Cars are designed to run steadily and smoothly at all times, especially if you’re on a pretty good road. However, you’ve probably felt a vibration while driving at one point or another, and that’s perfectly fine.
Many components used in road vehicles need to be replaced and it is not uncommon for a part to break or fail after heavy use.
The steering wheel is your connection to the car and indirectly to the road, so it makes sense that the steering wheel is the first indication that something is broken or out of balance.
See also: 4 reasons why your steering wheel is not straight
Common Causes of Steering Wheel Shaking
Below are the main causes of a steering wheel that moves at low or high speed:
#1 – Coins
This one makes more sense. The steering wheel is used to steer the wheels, so tire problems tend to go through the steering wheel. The most obvious culprits here are unbalanced tires.
With this problem, you won’t get jerks at low speeds, but they will start to get bigger and more noticeable the faster you go. Check the tires for flat spots (especially on vehicles that have not been driven recently), as this problem usually leads to uneven tire wear.
Make sure all four tires are properly inflated. A flat tire can also send jolts through the steering wheel. Lastly, check the tire wear.
If you notice that one side is more worn, rotate the tires to even out the tire wear. If the tire tread is bad enough or tire rotation is not an option, you will need new tires.
#2 – Wheel Belts
If not the tires, the next essential part should be the wheels. After all, they are the core of all tires. Start by checking the wheel bearings.
Although, in theory, they should last you a lifetime, that’s just in theory. In the real world, they can sometimes become worn out or even damaged. Replacing them should fix the zigzag or steering wheel problem.
Problems with connecting rod ends or ball joints are easy to diagnose. If the steering wheel only turns and does not turn straight, the tie rod is likely worn.
Ball joints produce the opposite results when damaged. They will only jump when traveling in a straight line, never on curves.
#3 – axis
If your car has recently been in an accident and you have just started to notice vibrations, start looking out for problems with the axles, as it is very likely that one of them is bent or damaged. Jerking will increase as speed increases but will be present even at lower speeds.
A broken driveshaft can cause the steering wheel to jerk. The steering wheel will move left or right by itself. This is an immediate red flag. Take the car to a mechanic (avoid driving it there) and have it repaired immediately.
See also: 5 signs of car chassis damage
#4 – Engine
While this one may not make sense at first, it provides great insight to stop and think. Engine problems that manifest as jerking can be felt throughout the car, but usually, the steering wheel will alert you before it happens.
Problems with air induction, fuel delivery, or spark-related problems can affect the smooth running of the car and cause a distinctive vibration in the engine cavity. This symptom is less common, but it can occur, so be careful.
A broken engine mount can cause steering wheel vibrations, especially when accelerating.
#5 – Brakes
When it comes to safety, the top priority is the brakes. A blown engine may not allow you to drive the car, but faulty brakes will not stop the car, which is much more dangerous.

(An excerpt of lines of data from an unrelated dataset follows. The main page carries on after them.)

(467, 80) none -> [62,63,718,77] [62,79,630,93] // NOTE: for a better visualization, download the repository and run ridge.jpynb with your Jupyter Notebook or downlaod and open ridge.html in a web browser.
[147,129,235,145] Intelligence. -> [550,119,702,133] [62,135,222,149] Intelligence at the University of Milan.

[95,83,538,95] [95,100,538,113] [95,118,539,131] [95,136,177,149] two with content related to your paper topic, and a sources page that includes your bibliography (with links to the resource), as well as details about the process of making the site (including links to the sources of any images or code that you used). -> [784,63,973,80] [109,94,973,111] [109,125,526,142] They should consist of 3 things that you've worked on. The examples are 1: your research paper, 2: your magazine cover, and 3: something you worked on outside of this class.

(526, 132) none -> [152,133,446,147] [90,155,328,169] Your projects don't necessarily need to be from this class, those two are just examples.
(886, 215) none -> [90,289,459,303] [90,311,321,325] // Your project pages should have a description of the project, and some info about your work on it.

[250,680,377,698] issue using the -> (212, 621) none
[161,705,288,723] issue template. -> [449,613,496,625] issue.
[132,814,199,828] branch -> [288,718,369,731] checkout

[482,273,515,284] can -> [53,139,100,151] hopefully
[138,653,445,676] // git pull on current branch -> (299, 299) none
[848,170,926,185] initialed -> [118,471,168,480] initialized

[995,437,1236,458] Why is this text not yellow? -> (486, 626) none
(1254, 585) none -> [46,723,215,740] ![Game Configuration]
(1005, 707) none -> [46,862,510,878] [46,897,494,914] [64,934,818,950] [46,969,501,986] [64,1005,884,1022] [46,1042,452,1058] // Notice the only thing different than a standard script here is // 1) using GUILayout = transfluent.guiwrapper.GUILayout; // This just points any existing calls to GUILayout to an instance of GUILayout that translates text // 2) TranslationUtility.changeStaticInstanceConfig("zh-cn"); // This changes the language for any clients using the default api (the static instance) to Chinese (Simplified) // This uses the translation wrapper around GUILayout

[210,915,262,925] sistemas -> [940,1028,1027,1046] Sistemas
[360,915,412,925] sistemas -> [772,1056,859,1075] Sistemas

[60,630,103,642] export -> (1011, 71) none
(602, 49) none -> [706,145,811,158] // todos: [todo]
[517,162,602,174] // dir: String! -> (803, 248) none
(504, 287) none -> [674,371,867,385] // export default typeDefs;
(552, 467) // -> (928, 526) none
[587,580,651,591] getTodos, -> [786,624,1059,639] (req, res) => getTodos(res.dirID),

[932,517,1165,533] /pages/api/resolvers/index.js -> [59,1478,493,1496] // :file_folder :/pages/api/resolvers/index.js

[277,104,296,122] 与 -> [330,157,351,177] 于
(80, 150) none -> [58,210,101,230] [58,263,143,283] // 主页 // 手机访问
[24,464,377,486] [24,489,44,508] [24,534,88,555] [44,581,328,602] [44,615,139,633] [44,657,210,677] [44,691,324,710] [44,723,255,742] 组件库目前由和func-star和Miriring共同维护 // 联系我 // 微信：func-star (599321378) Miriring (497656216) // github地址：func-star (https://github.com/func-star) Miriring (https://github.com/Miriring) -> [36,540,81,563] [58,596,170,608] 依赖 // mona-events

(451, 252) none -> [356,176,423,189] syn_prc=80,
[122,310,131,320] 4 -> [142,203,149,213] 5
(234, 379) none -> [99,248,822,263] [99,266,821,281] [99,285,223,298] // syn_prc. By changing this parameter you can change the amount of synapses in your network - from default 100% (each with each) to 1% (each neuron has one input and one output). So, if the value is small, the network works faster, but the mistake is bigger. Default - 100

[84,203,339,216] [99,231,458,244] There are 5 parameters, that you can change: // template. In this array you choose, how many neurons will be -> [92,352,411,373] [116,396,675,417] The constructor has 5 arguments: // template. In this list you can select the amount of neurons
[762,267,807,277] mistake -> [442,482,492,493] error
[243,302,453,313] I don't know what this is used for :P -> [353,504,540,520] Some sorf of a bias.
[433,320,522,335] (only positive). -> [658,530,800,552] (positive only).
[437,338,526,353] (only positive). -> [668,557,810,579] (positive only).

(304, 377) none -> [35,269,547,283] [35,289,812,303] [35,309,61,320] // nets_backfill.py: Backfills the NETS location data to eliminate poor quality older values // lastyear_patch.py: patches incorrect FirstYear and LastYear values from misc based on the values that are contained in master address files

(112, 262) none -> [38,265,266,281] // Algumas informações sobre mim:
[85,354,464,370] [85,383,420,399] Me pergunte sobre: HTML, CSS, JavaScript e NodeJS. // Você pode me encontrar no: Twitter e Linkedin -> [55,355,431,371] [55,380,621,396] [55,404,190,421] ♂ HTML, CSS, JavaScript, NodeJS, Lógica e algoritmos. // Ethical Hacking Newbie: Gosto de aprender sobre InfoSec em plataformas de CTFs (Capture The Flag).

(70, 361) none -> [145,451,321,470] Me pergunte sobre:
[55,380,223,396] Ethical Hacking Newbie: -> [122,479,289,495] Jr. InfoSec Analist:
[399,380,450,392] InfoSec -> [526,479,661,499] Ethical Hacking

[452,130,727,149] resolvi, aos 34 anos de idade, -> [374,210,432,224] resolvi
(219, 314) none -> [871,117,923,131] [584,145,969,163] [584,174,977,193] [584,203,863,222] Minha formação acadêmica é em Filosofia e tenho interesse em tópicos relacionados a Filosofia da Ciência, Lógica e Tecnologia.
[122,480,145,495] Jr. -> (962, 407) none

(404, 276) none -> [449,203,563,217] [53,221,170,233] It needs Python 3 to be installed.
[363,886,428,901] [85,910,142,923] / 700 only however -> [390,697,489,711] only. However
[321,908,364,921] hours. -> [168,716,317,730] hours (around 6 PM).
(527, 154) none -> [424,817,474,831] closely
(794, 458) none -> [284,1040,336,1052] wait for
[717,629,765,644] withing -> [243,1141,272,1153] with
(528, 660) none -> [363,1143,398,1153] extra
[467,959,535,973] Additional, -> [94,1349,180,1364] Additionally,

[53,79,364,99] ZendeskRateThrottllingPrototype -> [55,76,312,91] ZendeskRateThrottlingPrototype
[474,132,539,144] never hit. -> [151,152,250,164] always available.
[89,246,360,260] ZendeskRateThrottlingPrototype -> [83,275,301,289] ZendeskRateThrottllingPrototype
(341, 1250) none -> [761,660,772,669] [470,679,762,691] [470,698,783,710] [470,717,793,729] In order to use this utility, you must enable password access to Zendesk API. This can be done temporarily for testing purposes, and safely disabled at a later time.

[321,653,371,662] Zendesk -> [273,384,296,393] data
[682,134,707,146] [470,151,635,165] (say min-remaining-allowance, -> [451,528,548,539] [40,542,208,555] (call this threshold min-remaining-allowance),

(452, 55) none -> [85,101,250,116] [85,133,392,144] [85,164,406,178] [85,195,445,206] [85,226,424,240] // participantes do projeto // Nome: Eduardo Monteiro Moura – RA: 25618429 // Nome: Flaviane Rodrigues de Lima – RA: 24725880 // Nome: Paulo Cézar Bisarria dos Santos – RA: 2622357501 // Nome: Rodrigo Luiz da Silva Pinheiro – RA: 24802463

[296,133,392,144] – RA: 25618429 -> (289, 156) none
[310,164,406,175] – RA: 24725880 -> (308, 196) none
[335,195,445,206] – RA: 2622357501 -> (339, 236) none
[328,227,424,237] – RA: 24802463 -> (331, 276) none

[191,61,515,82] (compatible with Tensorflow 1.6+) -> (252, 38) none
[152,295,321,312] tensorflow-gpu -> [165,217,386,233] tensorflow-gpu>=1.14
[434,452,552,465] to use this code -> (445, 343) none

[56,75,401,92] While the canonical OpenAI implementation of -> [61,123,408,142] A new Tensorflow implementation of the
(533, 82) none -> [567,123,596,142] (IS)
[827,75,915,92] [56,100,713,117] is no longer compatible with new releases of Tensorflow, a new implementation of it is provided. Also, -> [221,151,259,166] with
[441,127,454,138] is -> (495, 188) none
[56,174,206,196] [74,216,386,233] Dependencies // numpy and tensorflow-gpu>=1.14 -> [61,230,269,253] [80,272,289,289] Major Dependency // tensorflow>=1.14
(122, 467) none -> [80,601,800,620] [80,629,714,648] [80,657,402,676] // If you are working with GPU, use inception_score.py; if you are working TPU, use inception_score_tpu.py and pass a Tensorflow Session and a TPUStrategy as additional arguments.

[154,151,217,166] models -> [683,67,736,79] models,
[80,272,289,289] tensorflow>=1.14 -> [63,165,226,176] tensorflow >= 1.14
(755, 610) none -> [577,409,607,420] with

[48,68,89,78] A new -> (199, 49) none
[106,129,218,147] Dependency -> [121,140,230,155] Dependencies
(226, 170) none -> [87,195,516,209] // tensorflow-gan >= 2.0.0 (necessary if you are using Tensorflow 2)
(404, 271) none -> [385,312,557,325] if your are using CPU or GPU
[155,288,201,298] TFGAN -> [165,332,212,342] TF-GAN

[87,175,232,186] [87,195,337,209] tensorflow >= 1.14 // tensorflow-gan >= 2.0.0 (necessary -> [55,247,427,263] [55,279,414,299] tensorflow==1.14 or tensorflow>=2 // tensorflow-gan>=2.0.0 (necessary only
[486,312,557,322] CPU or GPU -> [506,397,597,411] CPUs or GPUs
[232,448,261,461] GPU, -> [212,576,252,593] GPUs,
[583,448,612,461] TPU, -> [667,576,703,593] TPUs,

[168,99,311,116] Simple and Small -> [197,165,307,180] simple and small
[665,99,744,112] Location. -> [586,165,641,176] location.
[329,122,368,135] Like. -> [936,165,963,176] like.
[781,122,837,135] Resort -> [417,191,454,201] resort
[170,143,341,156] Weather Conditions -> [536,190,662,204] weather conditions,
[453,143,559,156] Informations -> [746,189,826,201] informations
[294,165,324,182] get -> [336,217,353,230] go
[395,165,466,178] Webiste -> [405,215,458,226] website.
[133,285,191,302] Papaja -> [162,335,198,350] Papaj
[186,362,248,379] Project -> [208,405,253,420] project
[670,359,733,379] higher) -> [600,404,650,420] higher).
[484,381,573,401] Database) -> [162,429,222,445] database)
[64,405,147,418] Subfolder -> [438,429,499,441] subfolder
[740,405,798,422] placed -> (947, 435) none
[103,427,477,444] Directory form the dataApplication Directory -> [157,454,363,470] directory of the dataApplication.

Typically, if there is a problem with the brakes, you will only feel steering wheel vibration when braking (see below). However, a stuck brake caliper will cause the steering wheel to move significantly at high speeds.
Flying Shake when braking
Below are some causes of steering wheel wobble due to your brake system. This problem occurs when you apply the brakes.
#1 – Brake Rotors
Violent shaking of the steering wheel during braking indicates that the rotors are likely warped or worn. If the rotor repair does not work or there is not enough material left, a new brake rotor must be replaced.
If you press the brake pedal and notice the steering wheel starting to vibrate, it could be a sign that the brake rotor is failing.
Of course, there are many reasons why a steering wheel can shake (see above), especially if it only happens when you’re driving at a certain speed. But if it happens directly when you press the brake pedal, it is most likely due to a problem with the brake discs.
Every time you press your foot on the brake pedal, the vehicle slows down as the brake pads put pressure on the rotors as they rotate. But if the rotors are worn or improperly installed, the brake system’s calipers will vibrate.
When this happens, the vibration passes through the components connected to the calipers and then to the flywheel. The end result is a steering wheel that vibrates every time you press the brake pedal.
Those who drive with both feet are more likely to have rotor problems due to the potential for “braking” causing premature rotor wear.
#2 – Brake Pads
As we know, the front brake system is connected to the link arm; the link arm is connected to the end of the steering rack, which is connected to the steering column and finally to the steering wheel.
So if the rotor is still in good condition, the possible cause of steering wheel wobble when braking often comes from the brake pads themselves. They may have uneven brake pad wear or be misaligned in the caliper.
Related: Best Brake Brands for This Year
#3 – Brake calipers
A faulty or stuck brake caliper can also be responsible for some vibration, but is usually only present on older cars. In this case, the steering wheel will only start to vibrate at about 50 mph, followed by a burning smell.
It is best to stop the car and avoid it at this point until the problem is resolved.